═══ DATA EXTRACT ═══

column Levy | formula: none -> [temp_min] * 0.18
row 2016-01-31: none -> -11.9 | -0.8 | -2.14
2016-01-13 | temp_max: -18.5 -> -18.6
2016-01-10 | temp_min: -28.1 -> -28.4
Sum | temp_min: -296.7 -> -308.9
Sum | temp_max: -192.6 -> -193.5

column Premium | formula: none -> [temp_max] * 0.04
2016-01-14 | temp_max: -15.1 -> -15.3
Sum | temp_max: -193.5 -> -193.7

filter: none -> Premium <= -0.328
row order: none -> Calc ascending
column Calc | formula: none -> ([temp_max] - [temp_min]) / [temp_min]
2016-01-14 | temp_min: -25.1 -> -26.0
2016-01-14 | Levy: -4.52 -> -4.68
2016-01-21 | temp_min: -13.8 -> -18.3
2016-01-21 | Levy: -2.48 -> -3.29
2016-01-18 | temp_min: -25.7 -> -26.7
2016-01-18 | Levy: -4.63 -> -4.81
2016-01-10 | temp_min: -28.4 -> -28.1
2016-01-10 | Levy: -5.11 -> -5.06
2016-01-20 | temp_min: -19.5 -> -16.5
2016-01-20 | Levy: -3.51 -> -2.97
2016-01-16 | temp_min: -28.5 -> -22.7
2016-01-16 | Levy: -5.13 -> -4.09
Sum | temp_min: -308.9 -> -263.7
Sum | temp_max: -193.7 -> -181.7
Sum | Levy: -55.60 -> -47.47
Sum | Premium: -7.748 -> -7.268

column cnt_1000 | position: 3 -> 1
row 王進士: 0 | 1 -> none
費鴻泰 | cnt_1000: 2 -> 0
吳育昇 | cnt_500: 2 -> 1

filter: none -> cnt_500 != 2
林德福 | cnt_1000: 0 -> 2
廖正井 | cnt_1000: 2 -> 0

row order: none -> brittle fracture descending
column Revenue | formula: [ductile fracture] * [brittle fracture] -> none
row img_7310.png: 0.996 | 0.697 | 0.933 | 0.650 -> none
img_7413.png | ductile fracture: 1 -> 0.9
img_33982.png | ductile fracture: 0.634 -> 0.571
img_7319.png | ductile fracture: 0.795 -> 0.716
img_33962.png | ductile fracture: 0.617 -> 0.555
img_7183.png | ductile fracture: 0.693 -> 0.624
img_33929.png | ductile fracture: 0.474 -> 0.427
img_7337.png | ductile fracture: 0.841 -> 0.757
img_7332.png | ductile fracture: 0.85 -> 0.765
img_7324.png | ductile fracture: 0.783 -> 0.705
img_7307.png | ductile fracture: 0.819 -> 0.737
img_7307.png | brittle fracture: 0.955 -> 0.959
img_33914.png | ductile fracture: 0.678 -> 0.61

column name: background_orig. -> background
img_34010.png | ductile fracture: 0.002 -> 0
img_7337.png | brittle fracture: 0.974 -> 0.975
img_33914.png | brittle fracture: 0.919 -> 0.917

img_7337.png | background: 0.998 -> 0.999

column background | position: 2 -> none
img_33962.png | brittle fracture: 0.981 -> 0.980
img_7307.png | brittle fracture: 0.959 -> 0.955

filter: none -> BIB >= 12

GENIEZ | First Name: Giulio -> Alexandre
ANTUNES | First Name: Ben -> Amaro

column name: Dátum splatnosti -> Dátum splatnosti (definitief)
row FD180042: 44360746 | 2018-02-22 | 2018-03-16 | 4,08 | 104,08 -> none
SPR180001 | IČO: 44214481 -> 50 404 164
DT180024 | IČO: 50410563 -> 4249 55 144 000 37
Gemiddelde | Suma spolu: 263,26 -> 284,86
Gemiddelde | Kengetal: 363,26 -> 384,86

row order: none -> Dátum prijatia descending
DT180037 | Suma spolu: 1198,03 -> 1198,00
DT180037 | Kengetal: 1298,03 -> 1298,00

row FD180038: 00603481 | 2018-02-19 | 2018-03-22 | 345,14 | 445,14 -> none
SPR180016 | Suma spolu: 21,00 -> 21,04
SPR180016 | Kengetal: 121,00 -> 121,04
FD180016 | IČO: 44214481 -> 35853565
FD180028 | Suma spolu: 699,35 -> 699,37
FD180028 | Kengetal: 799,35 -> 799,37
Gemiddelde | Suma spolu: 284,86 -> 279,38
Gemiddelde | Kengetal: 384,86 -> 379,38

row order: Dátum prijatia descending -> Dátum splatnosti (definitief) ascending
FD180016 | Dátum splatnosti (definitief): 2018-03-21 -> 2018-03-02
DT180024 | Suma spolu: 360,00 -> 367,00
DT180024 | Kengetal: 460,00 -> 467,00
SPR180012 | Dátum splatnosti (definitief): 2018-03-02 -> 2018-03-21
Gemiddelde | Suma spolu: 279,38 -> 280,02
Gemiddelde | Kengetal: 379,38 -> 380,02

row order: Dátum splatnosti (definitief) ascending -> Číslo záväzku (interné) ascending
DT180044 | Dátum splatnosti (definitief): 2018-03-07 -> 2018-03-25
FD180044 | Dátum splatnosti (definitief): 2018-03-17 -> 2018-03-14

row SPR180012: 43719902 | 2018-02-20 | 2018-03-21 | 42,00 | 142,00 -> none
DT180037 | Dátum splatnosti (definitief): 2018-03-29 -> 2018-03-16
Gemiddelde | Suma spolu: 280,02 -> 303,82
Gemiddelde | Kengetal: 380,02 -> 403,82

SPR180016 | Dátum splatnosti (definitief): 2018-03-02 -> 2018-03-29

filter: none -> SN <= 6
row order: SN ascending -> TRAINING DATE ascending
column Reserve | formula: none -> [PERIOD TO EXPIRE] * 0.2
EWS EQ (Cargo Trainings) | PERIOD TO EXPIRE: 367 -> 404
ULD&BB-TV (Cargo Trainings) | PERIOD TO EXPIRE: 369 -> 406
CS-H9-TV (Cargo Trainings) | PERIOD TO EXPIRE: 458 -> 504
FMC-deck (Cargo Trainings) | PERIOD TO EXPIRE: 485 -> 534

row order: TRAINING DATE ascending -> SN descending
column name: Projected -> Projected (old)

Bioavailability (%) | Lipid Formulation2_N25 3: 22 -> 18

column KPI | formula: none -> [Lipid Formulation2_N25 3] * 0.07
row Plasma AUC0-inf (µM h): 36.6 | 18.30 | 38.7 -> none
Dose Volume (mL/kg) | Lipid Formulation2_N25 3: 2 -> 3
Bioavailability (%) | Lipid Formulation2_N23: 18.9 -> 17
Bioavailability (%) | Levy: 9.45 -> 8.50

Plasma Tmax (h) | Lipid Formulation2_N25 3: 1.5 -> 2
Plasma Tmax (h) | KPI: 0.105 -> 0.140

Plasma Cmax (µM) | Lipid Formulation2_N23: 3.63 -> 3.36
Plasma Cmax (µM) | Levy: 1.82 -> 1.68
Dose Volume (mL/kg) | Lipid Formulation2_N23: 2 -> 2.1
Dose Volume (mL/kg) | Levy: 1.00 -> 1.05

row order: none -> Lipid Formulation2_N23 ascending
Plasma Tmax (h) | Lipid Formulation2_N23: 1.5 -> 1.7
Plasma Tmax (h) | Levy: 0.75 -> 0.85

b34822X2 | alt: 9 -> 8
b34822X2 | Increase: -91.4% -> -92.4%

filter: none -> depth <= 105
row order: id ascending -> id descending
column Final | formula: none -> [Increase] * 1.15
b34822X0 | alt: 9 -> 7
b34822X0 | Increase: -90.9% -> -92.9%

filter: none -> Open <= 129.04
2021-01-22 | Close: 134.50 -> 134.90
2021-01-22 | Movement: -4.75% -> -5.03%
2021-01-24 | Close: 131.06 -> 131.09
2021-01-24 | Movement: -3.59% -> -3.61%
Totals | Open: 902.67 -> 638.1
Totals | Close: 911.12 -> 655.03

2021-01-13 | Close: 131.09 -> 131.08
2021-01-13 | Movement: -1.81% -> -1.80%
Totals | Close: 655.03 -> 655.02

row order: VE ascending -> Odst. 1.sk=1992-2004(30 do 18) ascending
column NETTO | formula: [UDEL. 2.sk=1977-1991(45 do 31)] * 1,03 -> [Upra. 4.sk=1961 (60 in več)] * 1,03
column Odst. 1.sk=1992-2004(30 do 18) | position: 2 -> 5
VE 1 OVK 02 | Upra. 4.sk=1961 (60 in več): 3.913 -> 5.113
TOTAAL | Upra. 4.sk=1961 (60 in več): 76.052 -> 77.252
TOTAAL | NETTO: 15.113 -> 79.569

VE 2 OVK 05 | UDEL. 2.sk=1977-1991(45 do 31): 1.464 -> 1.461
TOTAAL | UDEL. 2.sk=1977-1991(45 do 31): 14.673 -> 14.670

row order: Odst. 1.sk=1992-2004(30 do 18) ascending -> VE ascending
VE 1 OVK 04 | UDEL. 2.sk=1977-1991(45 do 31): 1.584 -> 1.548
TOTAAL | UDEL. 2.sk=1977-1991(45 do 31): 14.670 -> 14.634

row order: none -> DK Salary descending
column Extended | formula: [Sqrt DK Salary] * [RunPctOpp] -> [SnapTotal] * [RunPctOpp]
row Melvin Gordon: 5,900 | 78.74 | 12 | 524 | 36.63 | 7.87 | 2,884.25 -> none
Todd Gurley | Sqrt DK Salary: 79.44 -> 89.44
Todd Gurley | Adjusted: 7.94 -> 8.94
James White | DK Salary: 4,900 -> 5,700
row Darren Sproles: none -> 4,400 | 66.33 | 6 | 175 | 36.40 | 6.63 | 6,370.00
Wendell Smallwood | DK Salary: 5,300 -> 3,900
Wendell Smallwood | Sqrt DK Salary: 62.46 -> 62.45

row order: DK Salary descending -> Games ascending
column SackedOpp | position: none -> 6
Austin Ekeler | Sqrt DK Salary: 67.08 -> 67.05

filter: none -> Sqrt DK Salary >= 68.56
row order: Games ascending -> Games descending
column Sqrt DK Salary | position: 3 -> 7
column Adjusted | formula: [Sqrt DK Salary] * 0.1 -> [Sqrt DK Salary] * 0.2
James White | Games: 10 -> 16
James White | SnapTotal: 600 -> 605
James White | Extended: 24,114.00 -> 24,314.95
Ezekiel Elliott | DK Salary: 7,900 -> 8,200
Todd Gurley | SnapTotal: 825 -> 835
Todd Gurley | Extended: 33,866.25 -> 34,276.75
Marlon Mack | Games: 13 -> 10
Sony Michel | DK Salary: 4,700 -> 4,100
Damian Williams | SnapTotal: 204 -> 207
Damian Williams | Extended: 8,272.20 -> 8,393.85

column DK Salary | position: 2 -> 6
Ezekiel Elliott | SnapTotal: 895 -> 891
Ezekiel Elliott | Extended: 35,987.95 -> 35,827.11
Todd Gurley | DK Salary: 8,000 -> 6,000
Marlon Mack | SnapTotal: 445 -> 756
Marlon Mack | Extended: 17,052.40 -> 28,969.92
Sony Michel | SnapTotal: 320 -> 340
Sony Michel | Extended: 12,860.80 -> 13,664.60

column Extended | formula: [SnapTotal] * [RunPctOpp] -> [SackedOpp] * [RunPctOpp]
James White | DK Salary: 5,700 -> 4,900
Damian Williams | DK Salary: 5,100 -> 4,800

═══

** YOUR INSTRUCTIONS **
Considering only the material above, set down every line from the one with "Sum | temp_min: -308.9 -> -263.7" to the one with "廖正井 | cnt_1000: 2 -> 0", inclusive, exactly as written.

** SOLUTION FOR THIS EXERCISE **
Sum | temp_min: -308.9 -> -263.7
Sum | temp_max: -193.7 -> -181.7
Sum | Levy: -55.60 -> -47.47
Sum | Premium: -7.748 -> -7.268

column cnt_1000 | position: 3 -> 1
row 王進士: 0 | 1 -> none
費鴻泰 | cnt_1000: 2 -> 0
吳育昇 | cnt_500: 2 -> 1

filter: none -> cnt_500 != 2
林德福 | cnt_1000: 0 -> 2
廖正井 | cnt_1000: 2 -> 0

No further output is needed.